§ **Task material**:
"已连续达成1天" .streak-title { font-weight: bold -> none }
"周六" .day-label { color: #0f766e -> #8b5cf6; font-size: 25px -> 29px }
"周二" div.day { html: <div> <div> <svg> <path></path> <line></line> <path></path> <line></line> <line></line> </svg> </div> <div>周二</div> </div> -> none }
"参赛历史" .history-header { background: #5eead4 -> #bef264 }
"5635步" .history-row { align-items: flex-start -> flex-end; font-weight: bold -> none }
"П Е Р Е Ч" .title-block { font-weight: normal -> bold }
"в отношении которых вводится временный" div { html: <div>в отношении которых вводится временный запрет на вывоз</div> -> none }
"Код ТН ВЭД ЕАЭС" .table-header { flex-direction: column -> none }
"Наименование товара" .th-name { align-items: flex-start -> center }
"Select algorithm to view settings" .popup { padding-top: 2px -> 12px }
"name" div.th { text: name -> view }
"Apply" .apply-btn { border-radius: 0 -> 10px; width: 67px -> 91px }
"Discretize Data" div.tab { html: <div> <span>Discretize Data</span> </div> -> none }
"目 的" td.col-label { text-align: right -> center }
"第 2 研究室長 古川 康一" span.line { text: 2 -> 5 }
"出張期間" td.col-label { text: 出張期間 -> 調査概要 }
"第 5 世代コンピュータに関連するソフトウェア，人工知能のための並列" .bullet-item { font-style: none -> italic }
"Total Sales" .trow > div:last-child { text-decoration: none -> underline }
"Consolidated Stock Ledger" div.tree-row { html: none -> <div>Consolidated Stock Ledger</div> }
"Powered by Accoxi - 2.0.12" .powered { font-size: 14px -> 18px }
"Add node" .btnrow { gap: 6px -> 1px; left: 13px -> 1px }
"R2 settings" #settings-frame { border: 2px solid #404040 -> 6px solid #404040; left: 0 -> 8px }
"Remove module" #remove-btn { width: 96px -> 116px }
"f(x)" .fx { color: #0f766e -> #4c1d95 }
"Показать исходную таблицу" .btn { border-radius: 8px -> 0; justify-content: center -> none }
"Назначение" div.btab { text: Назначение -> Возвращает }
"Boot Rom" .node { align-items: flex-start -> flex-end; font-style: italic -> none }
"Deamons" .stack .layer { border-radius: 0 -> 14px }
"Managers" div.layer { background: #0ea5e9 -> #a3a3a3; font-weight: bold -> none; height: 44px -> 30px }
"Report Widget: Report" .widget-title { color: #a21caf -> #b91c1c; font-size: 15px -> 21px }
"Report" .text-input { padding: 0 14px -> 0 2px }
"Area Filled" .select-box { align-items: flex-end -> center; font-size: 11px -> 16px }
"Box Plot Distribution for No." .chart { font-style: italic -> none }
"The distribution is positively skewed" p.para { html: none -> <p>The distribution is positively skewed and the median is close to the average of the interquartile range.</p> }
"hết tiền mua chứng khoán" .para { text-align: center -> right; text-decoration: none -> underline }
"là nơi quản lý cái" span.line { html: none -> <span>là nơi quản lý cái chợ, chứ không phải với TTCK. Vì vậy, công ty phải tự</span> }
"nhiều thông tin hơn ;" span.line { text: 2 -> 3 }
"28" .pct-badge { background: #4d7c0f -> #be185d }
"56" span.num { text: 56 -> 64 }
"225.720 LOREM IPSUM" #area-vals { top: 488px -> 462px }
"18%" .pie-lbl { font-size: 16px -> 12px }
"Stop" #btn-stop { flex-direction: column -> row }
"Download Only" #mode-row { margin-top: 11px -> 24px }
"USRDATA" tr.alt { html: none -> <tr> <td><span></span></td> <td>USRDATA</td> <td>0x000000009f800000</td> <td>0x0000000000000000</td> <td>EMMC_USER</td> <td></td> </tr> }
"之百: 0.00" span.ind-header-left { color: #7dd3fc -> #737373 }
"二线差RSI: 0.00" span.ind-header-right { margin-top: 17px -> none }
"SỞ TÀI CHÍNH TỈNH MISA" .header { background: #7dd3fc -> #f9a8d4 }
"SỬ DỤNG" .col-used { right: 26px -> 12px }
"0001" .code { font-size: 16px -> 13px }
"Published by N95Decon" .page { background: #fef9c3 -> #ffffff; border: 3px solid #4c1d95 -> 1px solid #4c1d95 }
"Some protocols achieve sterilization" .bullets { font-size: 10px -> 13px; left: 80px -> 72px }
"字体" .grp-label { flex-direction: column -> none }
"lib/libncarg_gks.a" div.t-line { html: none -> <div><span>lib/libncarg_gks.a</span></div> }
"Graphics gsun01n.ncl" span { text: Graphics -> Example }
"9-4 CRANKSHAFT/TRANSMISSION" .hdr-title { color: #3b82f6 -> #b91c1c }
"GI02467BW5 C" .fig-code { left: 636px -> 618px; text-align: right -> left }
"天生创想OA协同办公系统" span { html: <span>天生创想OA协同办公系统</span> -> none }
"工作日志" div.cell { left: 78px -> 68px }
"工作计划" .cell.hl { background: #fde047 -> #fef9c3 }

§ **The problem**: Copy out the data shown above without altering anything.

§ **Written answer**:
"已连续达成1天" .streak-title { font-weight: bold -> none }
"周六" .day-label { color: #0f766e -> #8b5cf6; font-size: 25px -> 29px }
"周二" div.day { html: <div> <div> <svg> <path></path> <line></line> <path></path> <line></line> <line></line> </svg> </div> <div>周二</div> </div> -> none }
"参赛历史" .history-header { background: #5eead4 -> #bef264 }
"5635步" .history-row { align-items: flex-start -> flex-end; font-weight: bold -> none }
"П Е Р Е Ч" .title-block { font-weight: normal -> bold }
"в отношении которых вводится временный" div { html: <div>в отношении которых вводится временный запрет на вывоз</div> -> none }
"Код ТН ВЭД ЕАЭС" .table-header { flex-direction: column -> none }
"Наименование товара" .th-name { align-items: flex-start -> center }
"Select algorithm to view settings" .popup { padding-top: 2px -> 12px }
"name" div.th { text: name -> view }
"Apply" .apply-btn { border-radius: 0 -> 10px; width: 67px -> 91px }
"Discretize Data" div.tab { html: <div> <span>Discretize Data</span> </div> -> none }
"目 的" td.col-label { text-align: right -> center }
"第 2 研究室長 古川 康一" span.line { text: 2 -> 5 }
"出張期間" td.col-label { text: 出張期間 -> 調査概要 }
"第 5 世代コンピュータに関連するソフトウェア，人工知能のための並列" .bullet-item { font-style: none -> italic }
"Total Sales" .trow > div:last-child { text-decoration: none -> underline }
"Consolidated Stock Ledger" div.tree-row { html: none -> <div>Consolidated Stock Ledger</div> }
"Powered by Accoxi - 2.0.12" .powered { font-size: 14px -> 18px }
"Add node" .btnrow { gap: 6px -> 1px; left: 13px -> 1px }
"R2 settings" #settings-frame { border: 2px solid #404040 -> 6px solid #404040; left: 0 -> 8px }
"Remove module" #remove-btn { width: 96px -> 116px }
"f(x)" .fx { color: #0f766e -> #4c1d95 }
"Показать исходную таблицу" .btn { border-radius: 8px -> 0; justify-content: center -> none }
"Назначение" div.btab { text: Назначение -> Возвращает }
"Boot Rom" .node { align-items: flex-start -> flex-end; font-style: italic -> none }
"Deamons" .stack .layer { border-radius: 0 -> 14px }
"Managers" div.layer { background: #0ea5e9 -> #a3a3a3; font-weight: bold -> none; height: 44px -> 30px }
"Report Widget: Report" .widget-title { color: #a21caf -> #b91c1c; font-size: 15px -> 21px }
"Report" .text-input { padding: 0 14px -> 0 2px }
"Area Filled" .select-box { align-items: flex-end -> center; font-size: 11px -> 16px }
"Box Plot Distribution for No." .chart { font-style: italic -> none }
"The distribution is positively skewed" p.para { html: none -> <p>The distribution is positively skewed and the median is close to the average of the interquartile range.</p> }
"hết tiền mua chứng khoán" .para { text-align: center -> right; text-decoration: none -> underline }
"là nơi quản lý cái" span.line { html: none -> <span>là nơi quản lý cái chợ, chứ không phải với TTCK. Vì vậy, công ty phải tự</span> }
"nhiều thông tin hơn ;" span.line { text: 2 -> 3 }
"28" .pct-badge { background: #4d7c0f -> #be185d }
"56" span.num { text: 56 -> 64 }
"225.720 LOREM IPSUM" #area-vals { top: 488px -> 462px }
"18%" .pie-lbl { font-size: 16px -> 12px }
"Stop" #btn-stop { flex-direction: column -> row }
"Download Only" #mode-row { margin-top: 11px -> 24px }
"USRDATA" tr.alt { html: none -> <tr> <td><span></span></td> <td>USRDATA</td> <td>0x000000009f800000</td> <td>0x0000000000000000</td> <td>EMMC_USER</td> <td></td> </tr> }
"之百: 0.00" span.ind-header-left { color: #7dd3fc -> #737373 }
"二线差RSI: 0.00" span.ind-header-right { margin-top: 17px -> none }
"SỞ TÀI CHÍNH TỈNH MISA" .header { background: #7dd3fc -> #f9a8d4 }
"SỬ DỤNG" .col-used { right: 26px -> 12px }
"0001" .code { font-size: 16px -> 13px }
"Published by N95Decon" .page { background: #fef9c3 -> #ffffff; border: 3px solid #4c1d95 -> 1px solid #4c1d95 }
"Some protocols achieve sterilization" .bullets { font-size: 10px -> 13px; left: 80px -> 72px }
"字体" .grp-label { flex-direction: column -> none }
"lib/libncarg_gks.a" div.t-line { html: none -> <div><span>lib/libncarg_gks.a</span></div> }
"Graphics gsun01n.ncl" span { text: Graphics -> Example }
"9-4 CRANKSHAFT/TRANSMISSION" .hdr-title { color: #3b82f6 -> #b91c1c }
"GI02467BW5 C" .fig-code { left: 636px -> 618px; text-align: right -> left }
"天生创想OA协同办公系统" span { html: <span>天生创想OA协同办公系统</span> -> none }
"工作日志" div.cell { left: 78px -> 68px }
"工作计划" .cell.hl { background: #fde047 -> #fef9c3 }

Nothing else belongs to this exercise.